I have become that which I most fear. Eight-year-old Caitlin, that judgmental little bitch, would be so ashamed.

Wednesday, February 3, 2010

Where we're going, we don't need roads!

I think about the future.

Like, a lot.

All the time, in fact.

The future, food, boys, homework, family, friends...that's what's on my mind. With slightly more emphasis on the food, especially these days. I've turned stress-eating into an Olympic-level sport. Why don't you try that, Vancouver!

But seriously, it's gotten to the point where I'm having difficulty sleeping at night because I'm tossing and turning and imagining and letting my mind wander--no, trot--no, sprint down the path of What Will Go Wrong. And it's just too easy, because the life I'd like to lead, the life I dream of leading, is not one that's going to be easy to achieve. There's just so much crap lying in my way, and I have some serious doubts about whether I'm strong enough or smart enough to clamber over it.

I want to be a writer. If you're reading this right now, you probably knew that already since I've got more than enough pretentiousness in me to scream it from the fucking rooftops. You're probably sick to death of me talking about My Stories and My Inspiration and My Dream. Tough shit and hahahahahahaha to you. This is my blog.

But weird, pathetic digressions aside, I want to be a TV writer. In all honesty, I can't imagine another road for my career to take (unless it's food service. I can imagine that. Or I could be stuck at Phonathon for the rest of my life. I have fucking nightmares about that). But I can't help but think--am I good enough?

I've never really let anyone outside my immediate family or friend group read anything I've written, and they're pretty much obligated to rave about it to me, whether it's total trash or not. So I don't have a clue as to how good I actually am. Am I the second literary coming of F. Scott Fitzgerald (fuck The Great Gatsby, by the way)? Am I so-so? Or am I flat-out awful? No idea. You tell me.
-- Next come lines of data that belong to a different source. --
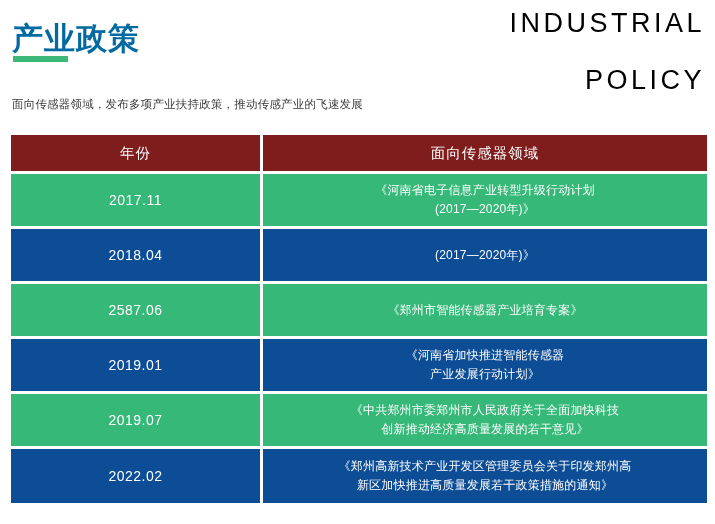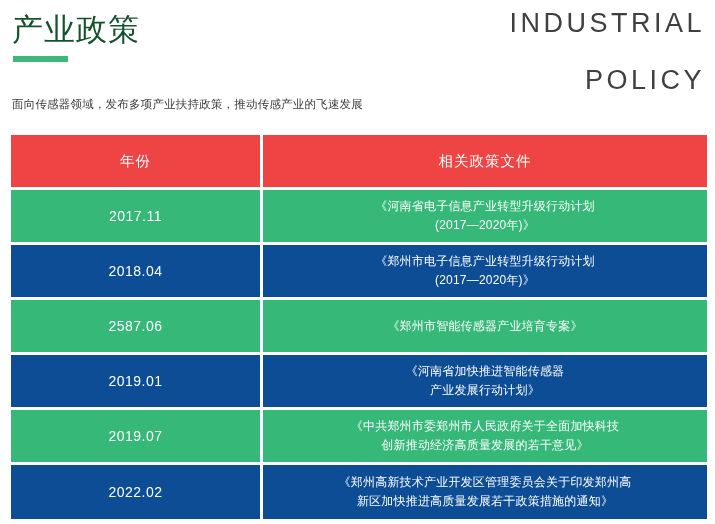--- a/index.html
+++ b/index.html
@@ -25,10 +25,10 @@
   .title-zh {
     position: absolute;
     left: 12px;
-    top: 10px;
+    top: 19px;
     font-size: 31px;
-    font-weight: normal;
-    color: #14532d;
+    font-weight: bold;
+    color: #0369a1;
     letter-spacing: 1px;
     line-height: 40px;
   }

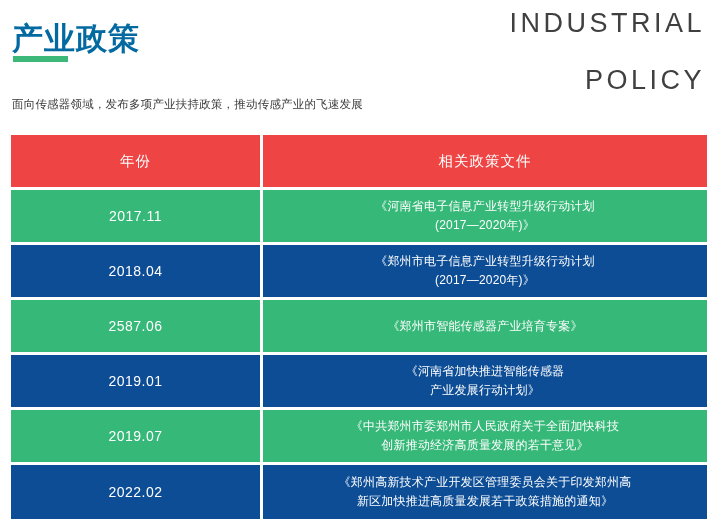--- a/index.html
+++ b/index.html
@@ -47,7 +47,7 @@
     right: 10px;
     top: 8px;
     text-align: right;
-    color: #404040;
+    color: #000000;
     font-size: 27px;
     letter-spacing: 3.5px;
     line-height: 30px;

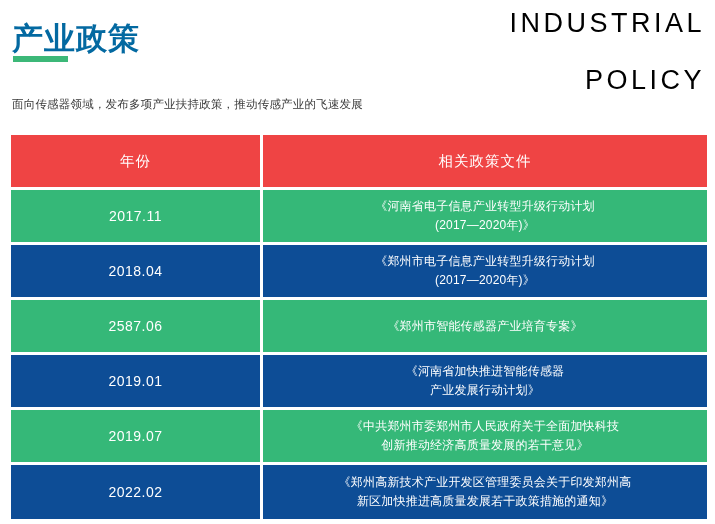--- a/index.html
+++ b/index.html
@@ -109,8 +109,8 @@
 
   
   .header-row .cell {
-    height: 52px;
-    background: #ef4444;
+    height: 36px;
+    background: #7f1d1d;
     font-size: 14.5px;
     letter-spacing: 1px;
   }

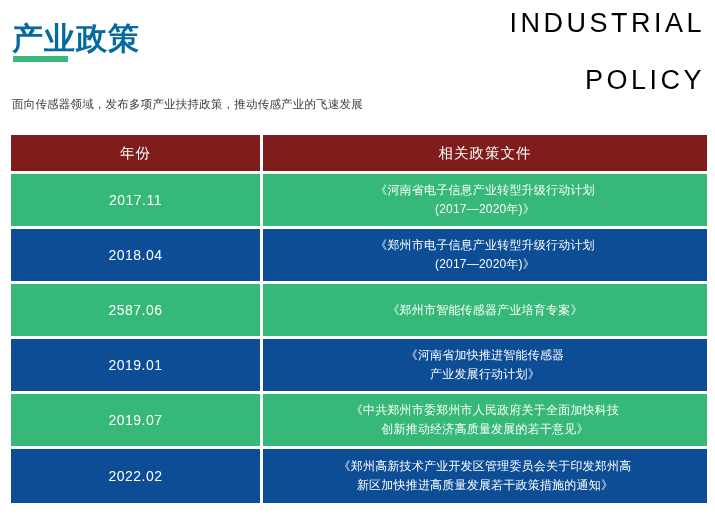--- a/index.html
+++ b/index.html
@@ -139,7 +139,7 @@
 
   <div class="trow header-row">
     <div class="cell cell-year">年份</div>
-    <div class="cell cell-doc">相关政策文件</div>
+    <div class="cell cell-doc">面向传感器领域</div>
   </div>
 
   <div class="trow body green">

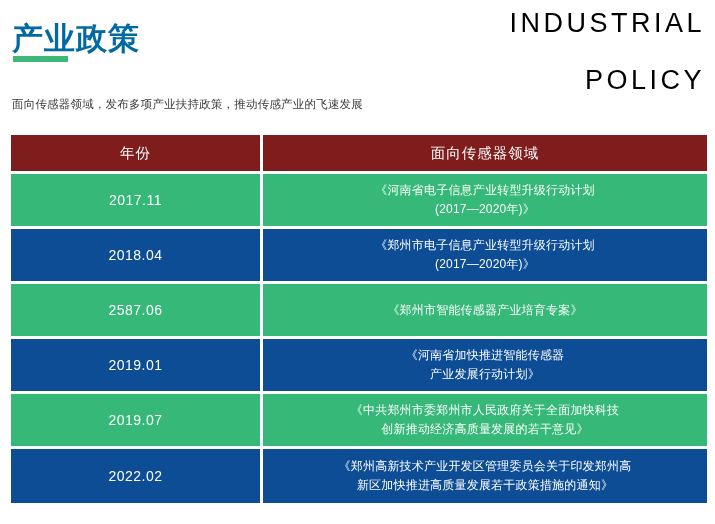--- a/index.html
+++ b/index.html
@@ -156,7 +156,6 @@
     <div class="cell cell-year">2018.04</div>
     <div class="cell cell-doc">
       <div>
-        <span>《郑州市电子信息产业转型升级行动计划</span>
         <span>(2017—2020年)》</span>
       </div>
     </div>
I think very frequently that I should just put aside this far-fetched dream of writing for television. The odds of me achieving it are so slim that it would probably be better for my sanity in the long run if I did. I should start working towards a nice solid career in law. Or medicine. Computer science or mechanical engineering or a bunch of other stuff that I neither understand nor am interested in. I could describe it as "not my scene," but that might be just...no.

The truth is, I just can't imagine myself doing anything else, for the same reason that I'm having a hell of a time trying to find a double major, or at least a minor here at Northwestern. The radio/tv/film major so completely sums up everything that I'm interested in that it leaves no room for any other interests. I am major-stranded. And I am life-stranded. On an island with a coconut tree and a typewriter and a bunch of ideas bouncing around inside my head and no way out but down further into the realms of imagination.

Pretentious crap. Excuse me while I go bang my head against the wall for an extended period of time.